La recesión económica rebajará el coste laboral al disminuir notablemente los salarios, sin el desplome del empleo que se produciría si no se llevara a cabo la relocalización de la producción. El nivel de vida no bajará tanto en el conjunto de la sociedad, lo que suavizará el desplome de la calidad de vida al mantener unas buenas expectativas de futuro. La relocalización incentivará un desarrollo tecnológico con el que suplir el desfase de competitividad que implican los costes laborales más elevados con relación a China aunque menores con relación a la situación de no recesión en la que hemos vivido hasta hace poco y que, junto al bajo perfil de su política exterior, ha salvaguardado su crecimiento económico.

Los países desarrollados son ahora mismo el mayor mercado de consumo mundial. Pueden crear un espacio de consumo “interno común” abierto de forma condicionada a los países en desarrollo y a los del tercer mundo que se alineen con las posiciones del mundo libre. Lo que haría que el desplome comercial fuera menos dañino para los países aliados más dependientes de su sector exterior, como es el caso de Alemania, especialmente vulnerable a la crisis económica china.

La clave es sencilla: Incremento de la tensión militar, aislamiento exterior y autoconfinamiento defensivo chino, relocalización de la producción , creación de un espacio comercial común abierto de forma condicionada a terceros países, desarrollo tecnológico para incrementar la competitividad, así como de los sistemas online para ampliar la comunicación y libertad de las personas y no para facilitar la aceptación de su confinamiento.

No me cabe ninguna duda de que la tensión militar va a comenzar de inmediato. Albergo más dudas de que el mundo libre sea capaz de responder al desafío lanzado por el régimen comunista chino de forma inteligentemente situacional, es decir, diseñada para convertir las dificultades en oportunidades. Ignoro la capacidad real que tendrá la sociedad china para defenderse del agravamiento de las políticas represivas y provocar cambios políticos que permitan a ese gran pueblo incorporarse al mundo libre. Creo que es muy posible que la situación alcance un momento “crisis de los misiles” previo a un desastre que se nos vaya de las manos o a un armisticio forzado por una demostración contundente de la fuerza militar de EEUU, por ejemplo, con un ataque demoledor sobre Corea del Norte con utilización de armas nucleares que convenza a China de que la primera potencia de la Tierra está dispuesta a usar todo su poder. Pero de lo que no tengo absolutamente ninguna duda es de que no habrá verdadera paz hasta que la libertad no conquiste el último centímetro de China.

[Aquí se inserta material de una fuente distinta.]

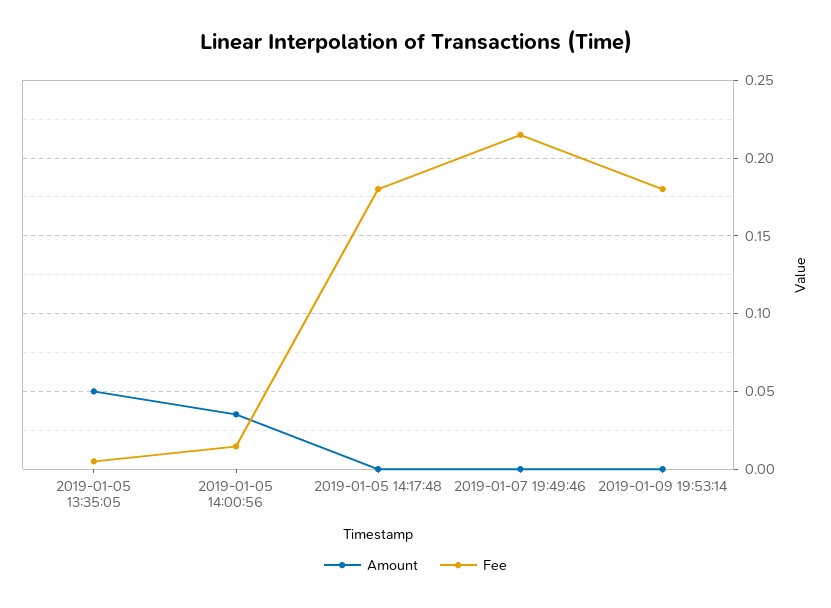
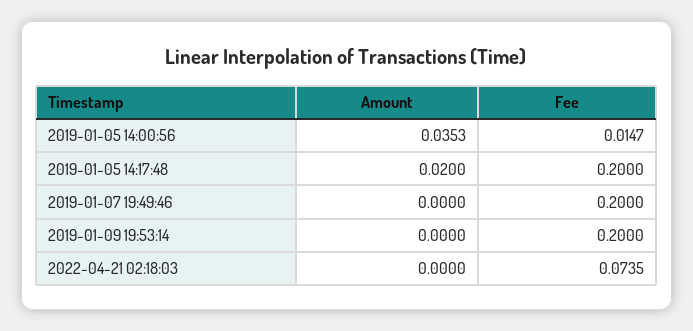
Amount, 2019-01-05 13:35:05: 0.05 -> none
Fee, 2019-01-05 13:35:05: 0.005 -> none
Amount, 2019-01-05 14:17:48: 0 -> 0.02
Fee, 2019-01-05 14:17:48: 0.18 -> 0.2
Fee, 2019-01-07 19:49:46: 0.215 -> 0.2
Fee, 2019-01-09 19:53:14: 0.18 -> 0.2
Amount, 2022-04-21 02:18:03: none -> 0
Fee, 2022-04-21 02:18:03: none -> 0.0735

Y si, finalmente, se descubre que China originó la epidemia de forma intencionada y que tenía preparadas las estrategias sanitarias más adecuadas para su rápido control o que, incluso, disponía de vacuna y/o antivirales que ahora, dado el cariz que están tomando los acontecimientos, no se ha atrevido a ofrecer como salvación del mundo, entonces, tendremos un casus belli convencional, además de la infamia de un nuevo Pearl Harbor.